Real-time PCR for the pp65 gene in clinical specimens
A total of 186 suspected HCMV-positive cases were included. Urinary and respiratory specimens of these patients were collected and DNA was extracted. The DNA purification process of urinary and respiratory specimens was the same as that mentioned above (“Real-time PCR for HCMV DNA” section). A volume of 2 μl of the resulting supernatant and 18 μl of PCR mix were used to perform real-time PCR. The PCR mixture contained 8 μl 2.5 × Real-MasterMix, 1 μl probe enhancer (Tiangen Biotech, Beijing, China), 1 μl internal TaqMan probe (20 μmol/L), 4 μl nuclease-free water, and 2 μl forward and reverse primers (10 μmol/L) each.
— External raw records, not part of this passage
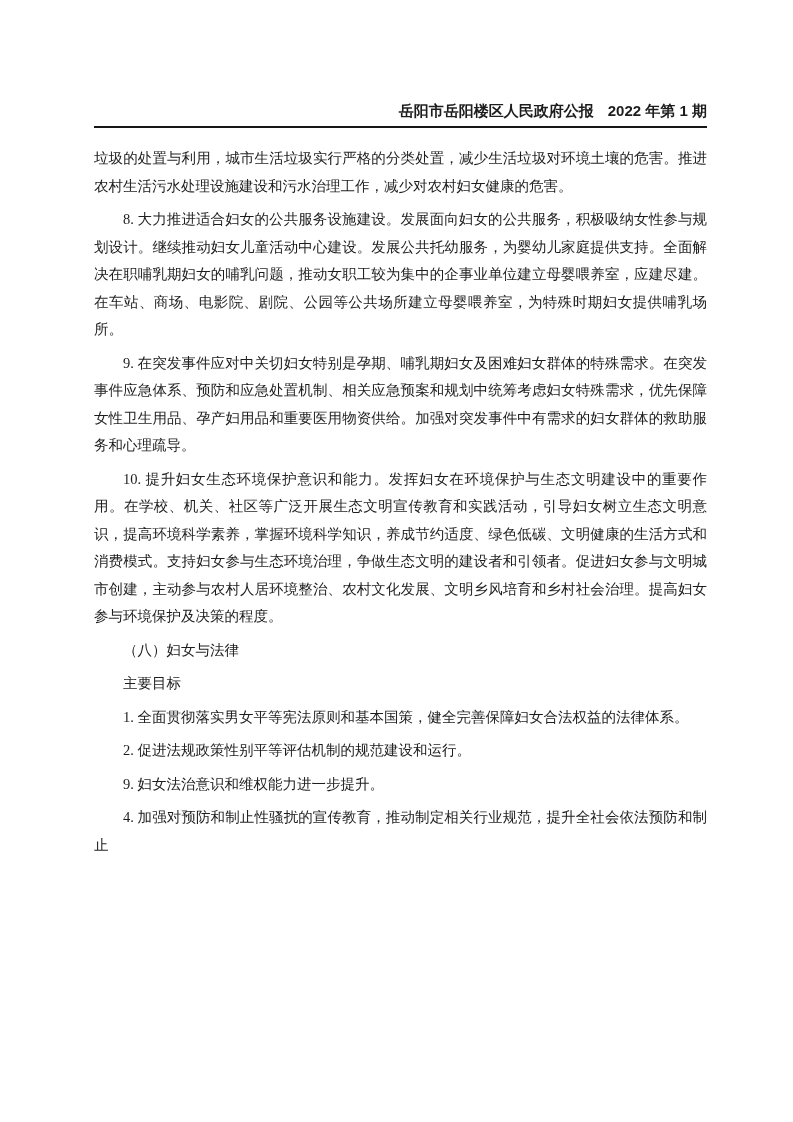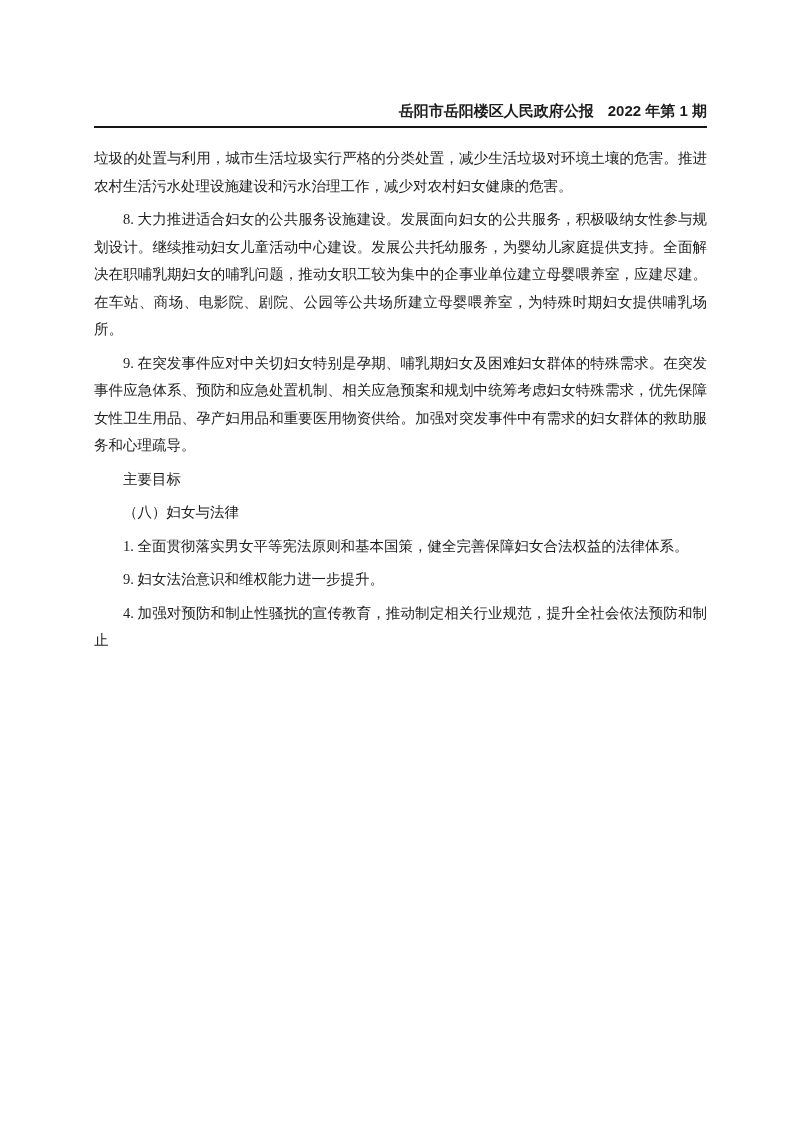--- a/index.html
+++ b/index.html
@@ -67,22 +67,24 @@
 <div class="page">
 
   <div class="header">
     <span class="title">岳阳市岳阳楼区人民政府公报</span><span class="issue">2022 年第 1 期</span>
   </div>
 
   <main class="content">
     <p class="flush">垃圾的处置与利用，城市生活垃圾实行严格的分类处置，减少生活垃圾对环境土壤的危害。推进农村生活污水处理设施建设和污水治理工作，减少对农村妇女健康的危害。</p>
     <p>8. 大力推进适合妇女的公共服务设施建设。发展面向妇女的公共服务，积极吸纳女性参与规划设计。继续推动妇女儿童活动中心建设。发展公共托幼服务，为婴幼儿家庭提供支持。全面解决在职哺乳期妇女的哺乳问题，推动女职工较为集中的企事业单位建立母婴喂养室，应建尽建。在车站、商场、电影院、剧院、公园等公共场所建立母婴喂养室，为特殊时期妇女提供哺乳场所。</p>
     <p>9. 在突发事件应对中关切妇女特别是孕期、哺乳期妇女及困难妇女群体的特殊需求。在突发事件应急体系、预防和应急处置机制、相关应急预案和规划中统筹考虑妇女特殊需求，优先保障女性卫生用品、孕产妇用品和重要医用物资供给。加强对突发事件中有需求的妇女群体的救助服务和心理疏导。</p>
+    <p>10. 提升妇女生态环境保护意识和能力。发挥妇女在环境保护与生态文明建设中的重要作用。在学校、机关、社区等广泛开展生态文明宣传教育和实践活动，引导妇女树立生态文明意识，提高环境科学素养，掌握环境科学知识，养成节约适度、绿色低碳、文明健康的生活方式和消费模式。支持妇女参与生态环境治理，争做生态文明的建设者和引领者。促进妇女参与文明城市创建，主动参与农村人居环境整治、农村文化发展、文明乡风培育和乡村社会治理。提高妇女参与环境保护及决策的程度。</p>
+    <p>（八）妇女与法律</p>
     <p>主要目标</p>
-    <p>（八）妇女与法律</p>
     <p>1. 全面贯彻落实男女平等宪法原则和基本国策，健全完善保障妇女合法权益的法律体系。</p>
+    <p>2. 促进法规政策性别平等评估机制的规范建设和运行。</p>
     <p>9. 妇女法治意识和维权能力进一步提升。</p>
     <p>4. 加强对预防和制止性骚扰的宣传教育，推动制定相关行业规范，提升全社会依法预防和制止</p>
   </main>
 
   <div class="page-number">— 20 —</div>
 
 </div>
 
 </body></html>

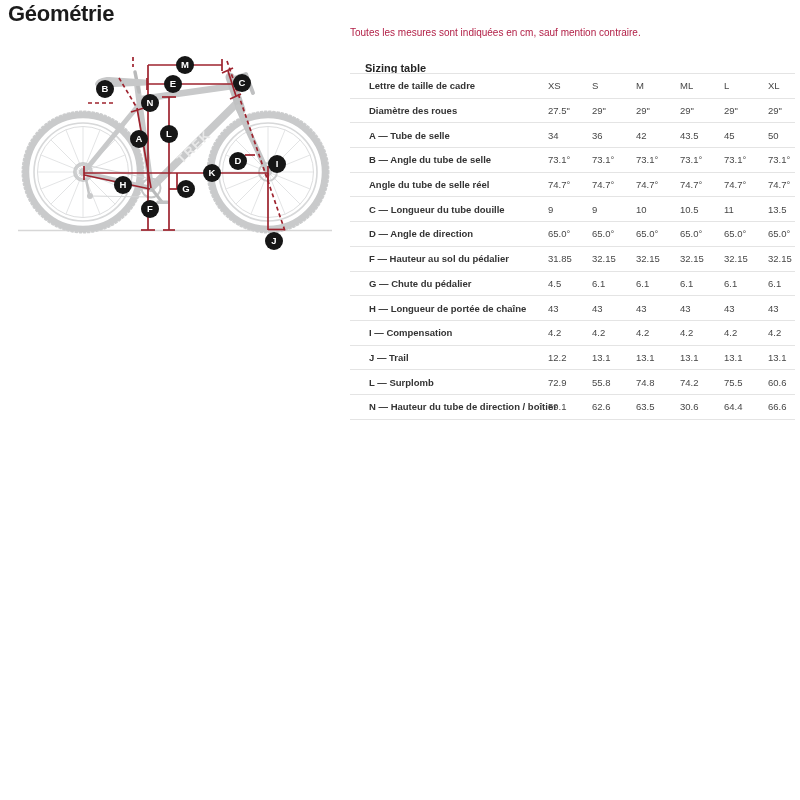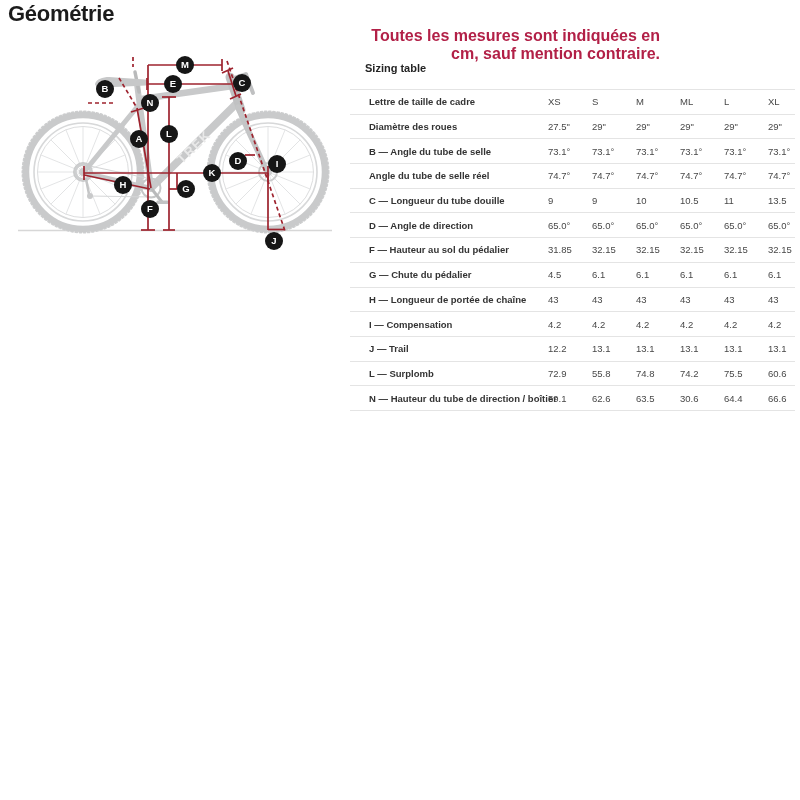--- a/index.html
+++ b/index.html
@@ -3,28 +3,28 @@
 <meta charset="utf-8">
 <style>
   * { margin:0; padding:0; box-sizing:border-box; }
   html,body { width:800px; height:800px; background:#ffffff; overflow:hidden;
               font-family:"Liberation Sans", sans-serif; }
   .page { position:relative; width:660px; height:800px; background:#fff; }
 
   .page-title { position:absolute; left:8px; top:1px; font-size:22px; font-weight:700;
                 color:#1b1b1b; letter-spacing:-0.3px; }
 
-  .note { position:absolute; left:350px; top:27px; font-size:16px; font-weight:700;
+  .note { position:absolute; left:350px; top:27px; font-size:10px; font-weight:400;
           color:var(--note-color,#b22047);text-align:right; }
 
   .table-title { position:absolute; left:365px; top:62px; font-size:11px; font-weight:700;
                  color:#242424; }
 
   .sizing-table { position:absolute; left:350px; top:73px; width:445px;
-                  border-bottom:1px solid #e4e4e4;margin-top:16px; }
+                  border-bottom:1px solid #e4e4e4; }
   .trow { display:grid; grid-template-columns:198px 44px 44px 44px 44px 44px 1fr;
           align-items:center; height:24.7px; border-top:1px solid #e4e4e4; }
   .tlabel { padding-left:19px; font-size:9.5px; font-weight:700; color:#333;
             white-space:nowrap; overflow:visible; }
   .tcell { font-size:9.5px; color:#474747; white-space:nowrap; }
 
   .diagram { position:absolute; left:0px; top:40px; width:340px; height:215px; }
 
   .bike { stroke-linecap:round; }
   .measure { stroke:var(--measure-color,#9e232e); fill:none; stroke-width:1.7; }
@@ -55,20 +55,29 @@
           <div class="tcell">XL</div>
         </div>
         <div class="trow">
           <div class="tlabel">Diamètre des roues</div>
           <div class="tcell">27.5"</div>
           <div class="tcell">29"</div>
           <div class="tcell">29"</div>
           <div class="tcell">29"</div>
           <div class="tcell">29"</div>
           <div class="tcell">29"</div>
+        </div>
+        <div class="trow">
+          <div class="tlabel">A — Tube de selle</div>
+          <div class="tcell">34</div>
+          <div class="tcell">36</div>
+          <div class="tcell">42</div>
+          <div class="tcell">43.5</div>
+          <div class="tcell">45</div>
+          <div class="tcell">50</div>
         </div>
         <div class="trow">
           <div class="tlabel">B — Angle du tube de selle</div>
           <div class="tcell">73.1°</div>
           <div class="tcell">73.1°</div>
           <div class="tcell">73.1°</div>
           <div class="tcell">73.1°</div>
           <div class="tcell">73.1°</div>
           <div class="tcell">73.1°</div>
         </div>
The sequence of the pp65 gene was from Genebank (AY301013). The forward primer was 5′-CCC TCC GGC AAG CTC TTT-3′ and the reverse primer was 5′-CAG GTC CTC TTC CAC GTC AGA-3′. The internal TaqMan probe 5′-TGC ACG TCA CGC TGG-3′ was labeled at the 5′ end with 6-carboxy-fluorescein as the reporter and at the 3′ end with minor groove binding as the quencher [21]. The primers and probe were synthetized by Invitrogen (Life Technologies Corporation, Shanghai, China). Purified genomic DNA from the HCMV-positive specimen was the template and was amplified by PCR. The PCR product was sequenced to confirm whether the sequence was the exact target sequence, and was then ligated to the pBackZero-T vector (TaKaRa, Dalian, China); this was called the pp65-plasmid. The pp65-plasmid concentrations were measured by ultraviolet spectrophotometry to calculate the copy number of the plasmid, and to further obtain viral load standards (104, 105, 106, and 107 copies/mL) and the positive quality control (103 copies/ml) for real-time PCR. Moreover, ddH2O as a blank control, and plasmid without a target sequence as a negative quality control, were prepared and used for each assay. PCR was performed using the 7500 real-time PCR system (Applied Biosystems, CA, USA) under the following conditions: one cycle of 50°C for 2 min and 95°C for 10 min, followed by 40 cycles of 95°C for 15 s and 55°C for 45 s. All of the standards, controls, and samples were run in triplicate.
Statistical analysis
Quantitative data are expressed as mean ± SD if they followed a normal distribution, or are described as medians and interquartile ranges (25th–75th). Categorical data are expressed as frequencies and percentages. The relationships between acute and chronic pneumonia, pathological classification, sex, age, and HCMV infection were evaluated by logistic regression analysis. Differences in clinical symptoms of categorical variables were determined by the chi-square test. Differences in WBCs, duration of illness, and vital signs of categorical variables were determined using analysis of variance. Paired proportions of discordant serological and PCR results in the different groups were compared with the clinical diagnosis. Paired PCR results of different specimens were tested by McNemar’s test. The receiver operating characteristic curve was used to predict the pp65 gene as a marker for identifying acute HCMV infection or latent HCMV infection in children with pneumonia. Data were analyzed by SAS 9.13 (SAS Institute, Cary, NC, USA).